■ What to produce:
Nothing but the pictures may be dropped; the rest of the listing is to be written out exactly.

■ Supplied material:
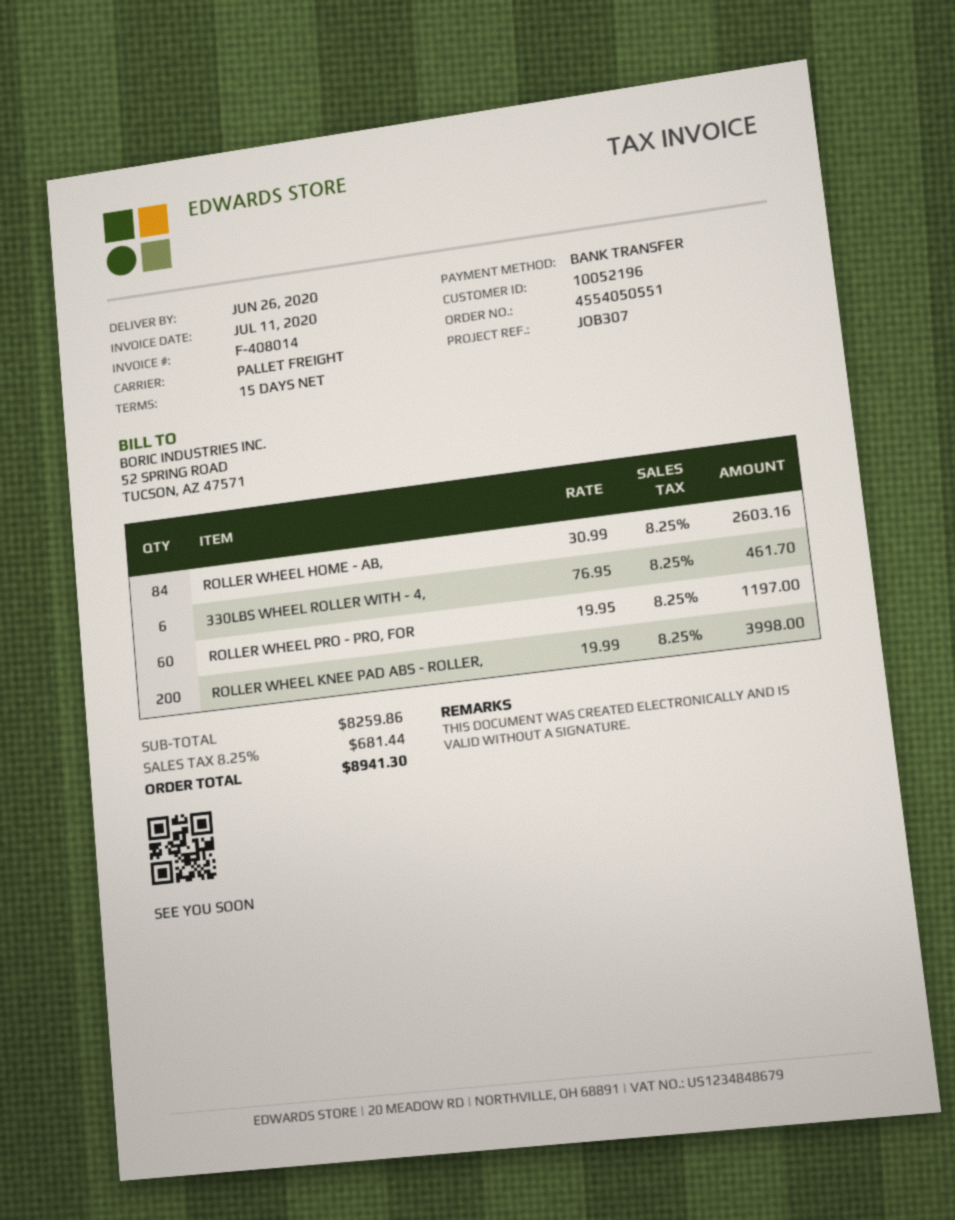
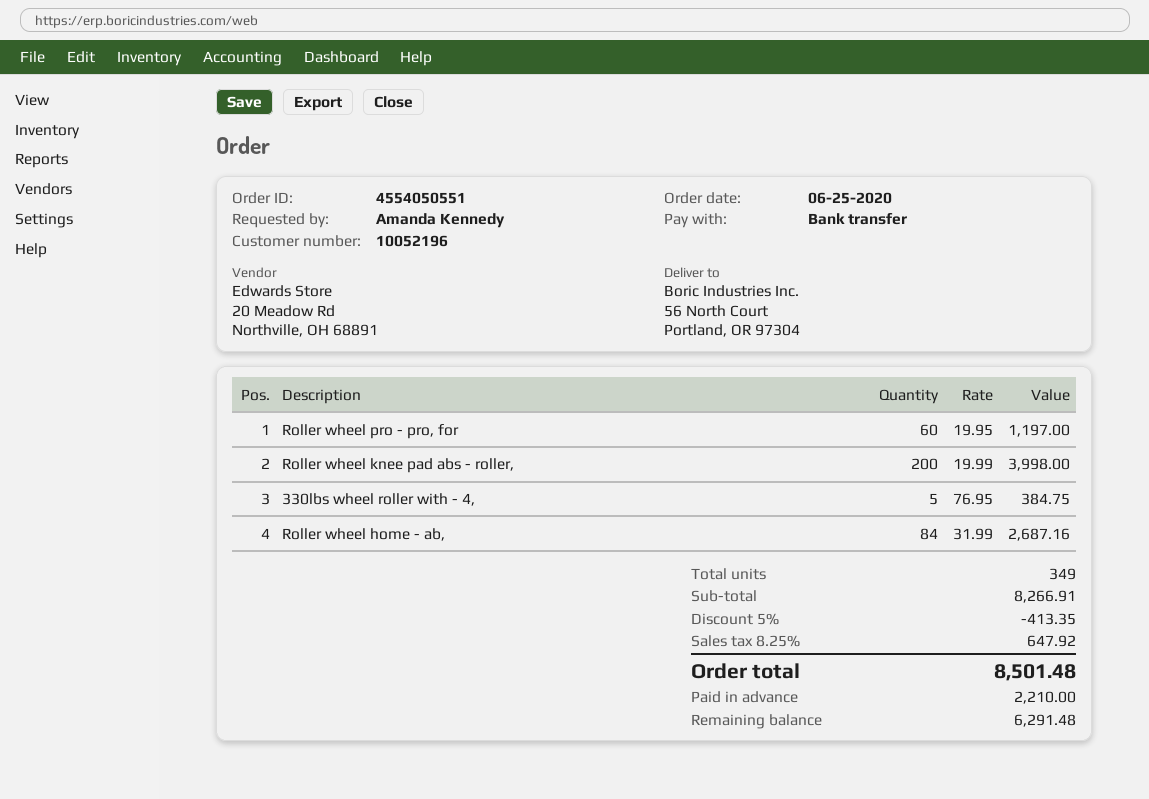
ROLLER WHEEL HOME - AB,: 84 x 30.99 = 2603.16 -> 84 x 31.99 = 2687.16
330LBS WHEEL ROLLER WITH - 4,: 6 x 76.95 = 461.70 -> 5 x 76.95 = 384.75
subtotal: 8259.86 -> 8266.91
discount: none -> 5% = 413.35
tax: 8.25% = 681.44 -> 8.25% = 647.92
total: 8941.30 -> 8501.48

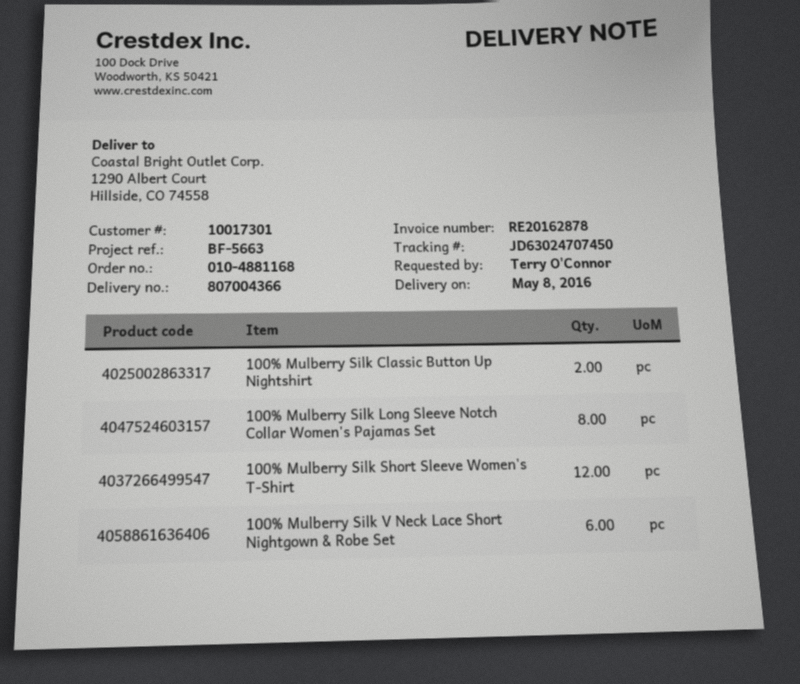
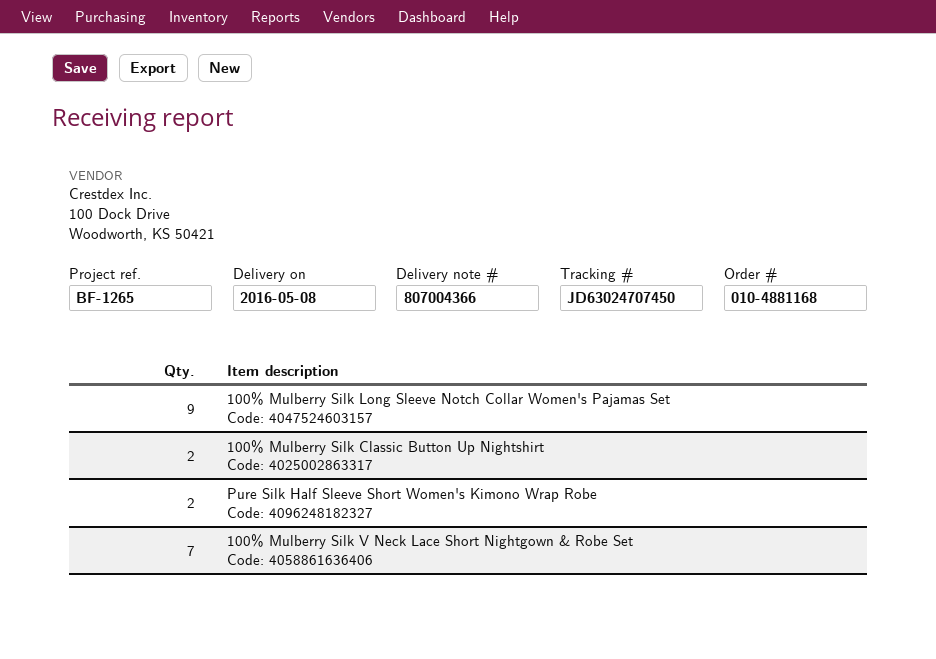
reference: BF-5663 -> BF-1265
100% Mulberry Silk Long Sleeve Notch Collar Women's Pajamas Set: 8 -> 9
100% Mulberry Silk Short Sleeve Women's T-Shirt: 12 -> none
100% Mulberry Silk V Neck Lace Short Nightgown & Robe Set: 6 -> 7
Pure Silk Half Sleeve Short Women's Kimono Wrap Robe: none -> 2

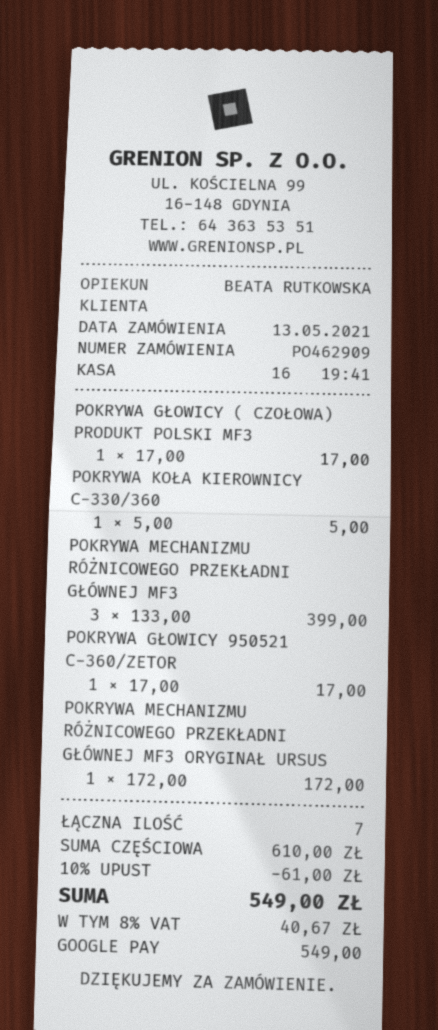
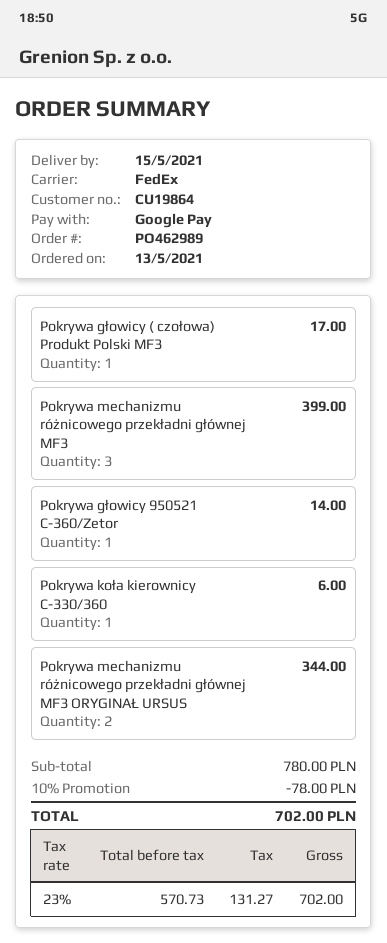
order number: PO462909 -> PO462989
POKRYWA KOŁA KIEROWNICY C-330/360: 1 for 5.00 -> 1 for 6.00
POKRYWA GŁOWICY 950521 C-360/ZETOR: 1 for 17.00 -> 1 for 14.00
POKRYWA MECHANIZMU RÓŻNICOWEGO PRZEKŁADNI GŁÓWNEJ MF3 ORYGINAŁ URSUS: 1 for 172.00 -> 2 for 344.00
subtotal: 610.00 -> 780.00
discount: 10% = 61.00 -> 10% = 78.00
tax: 8% = 40.67 -> 23% = 131.27
total: 549.00 -> 702.00

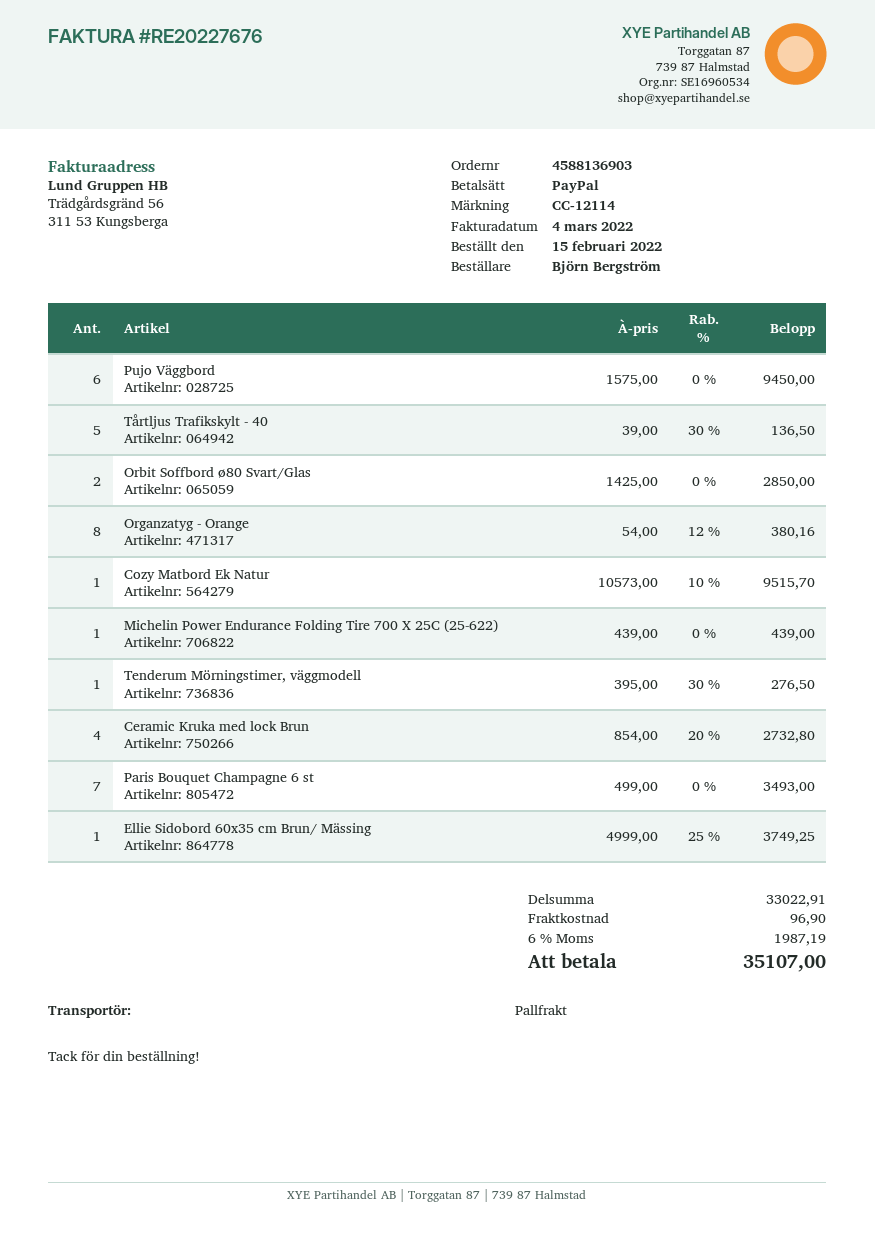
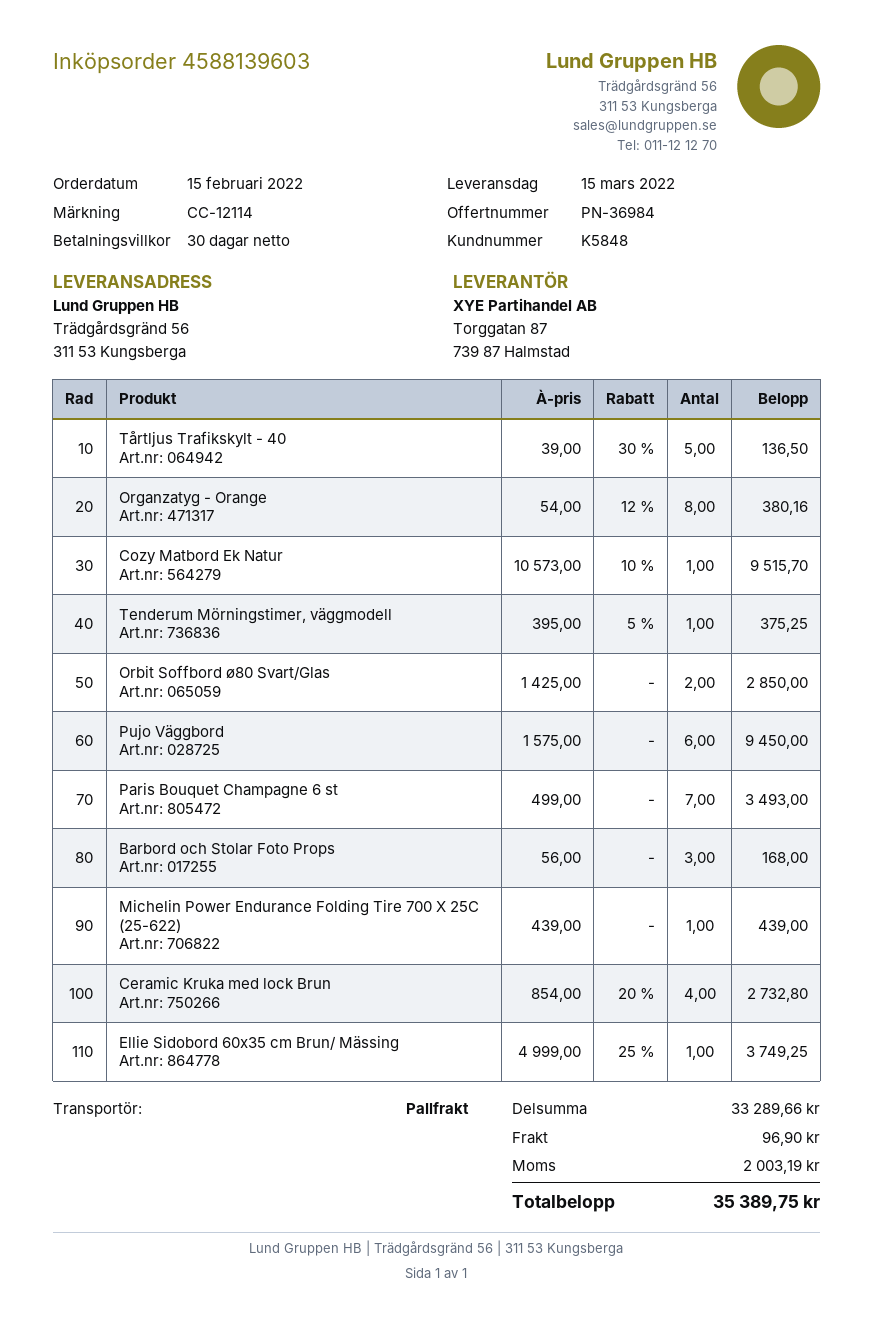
order number: 4588136903 -> 4588139603
Tenderum Mörningstimer, väggmodell: 1 x 395.00 - 30% = 276.50 -> 1 x 395.00 - 5% = 375.25
Barbord och Stolar Foto Props: none -> 3 x 56.00 = 168.00
subtotal: 33022.91 -> 33289.66
tax: 1987.19 -> 2003.19
total: 35107.00 -> 35389.75

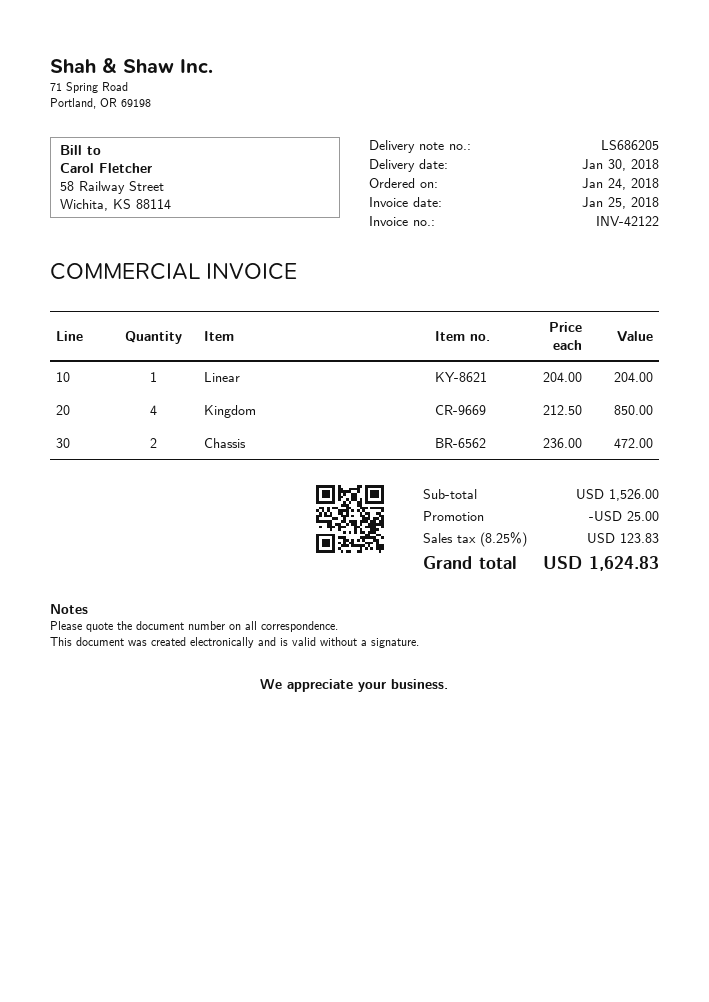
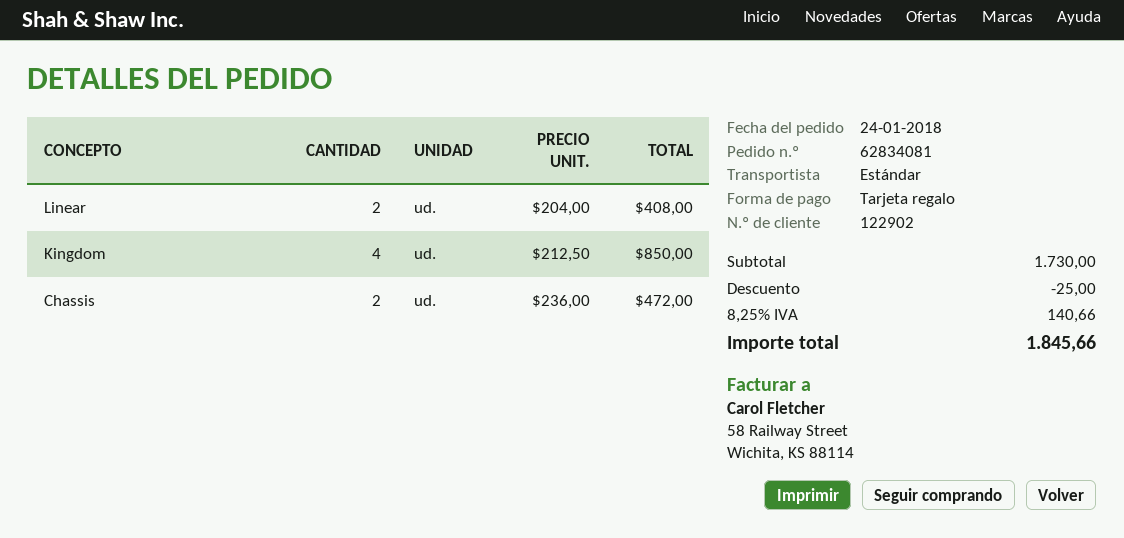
Linear: 1 x 204.00 = 204.00 -> 2 x 204.00 = 408.00
subtotal: 1526.00 -> 1730.00
tax: 8.25% = 123.83 -> 8.25% = 140.66
total: 1624.83 -> 1845.66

■ Result for this task:
ROLLER WHEEL HOME - AB,: 84 x 30.99 = 2603.16 -> 84 x 31.99 = 2687.16
330LBS WHEEL ROLLER WITH - 4,: 6 x 76.95 = 461.70 -> 5 x 76.95 = 384.75
subtotal: 8259.86 -> 8266.91
discount: none -> 5% = 413.35
tax: 8.25% = 681.44 -> 8.25% = 647.92
total: 8941.30 -> 8501.48

reference: BF-5663 -> BF-1265
100% Mulberry Silk Long Sleeve Notch Collar Women's Pajamas Set: 8 -> 9
100% Mulberry Silk Short Sleeve Women's T-Shirt: 12 -> none
100% Mulberry Silk V Neck Lace Short Nightgown & Robe Set: 6 -> 7
Pure Silk Half Sleeve Short Women's Kimono Wrap Robe: none -> 2

order number: PO462909 -> PO462989
POKRYWA KOŁA KIEROWNICY C-330/360: 1 for 5.00 -> 1 for 6.00
POKRYWA GŁOWICY 950521 C-360/ZETOR: 1 for 17.00 -> 1 for 14.00
POKRYWA MECHANIZMU RÓŻNICOWEGO PRZEKŁADNI GŁÓWNEJ MF3 ORYGINAŁ URSUS: 1 for 172.00 -> 2 for 344.00
subtotal: 610.00 -> 780.00
discount: 10% = 61.00 -> 10% = 78.00
tax: 8% = 40.67 -> 23% = 131.27
total: 549.00 -> 702.00

order number: 4588136903 -> 4588139603
Tenderum Mörningstimer, väggmodell: 1 x 395.00 - 30% = 276.50 -> 1 x 395.00 - 5% = 375.25
Barbord och Stolar Foto Props: none -> 3 x 56.00 = 168.00
subtotal: 33022.91 -> 33289.66
tax: 1987.19 -> 2003.19
total: 35107.00 -> 35389.75

Linear: 1 x 204.00 = 204.00 -> 2 x 204.00 = 408.00
subtotal: 1526.00 -> 1730.00
tax: 8.25% = 123.83 -> 8.25% = 140.66
total: 1624.83 -> 1845.66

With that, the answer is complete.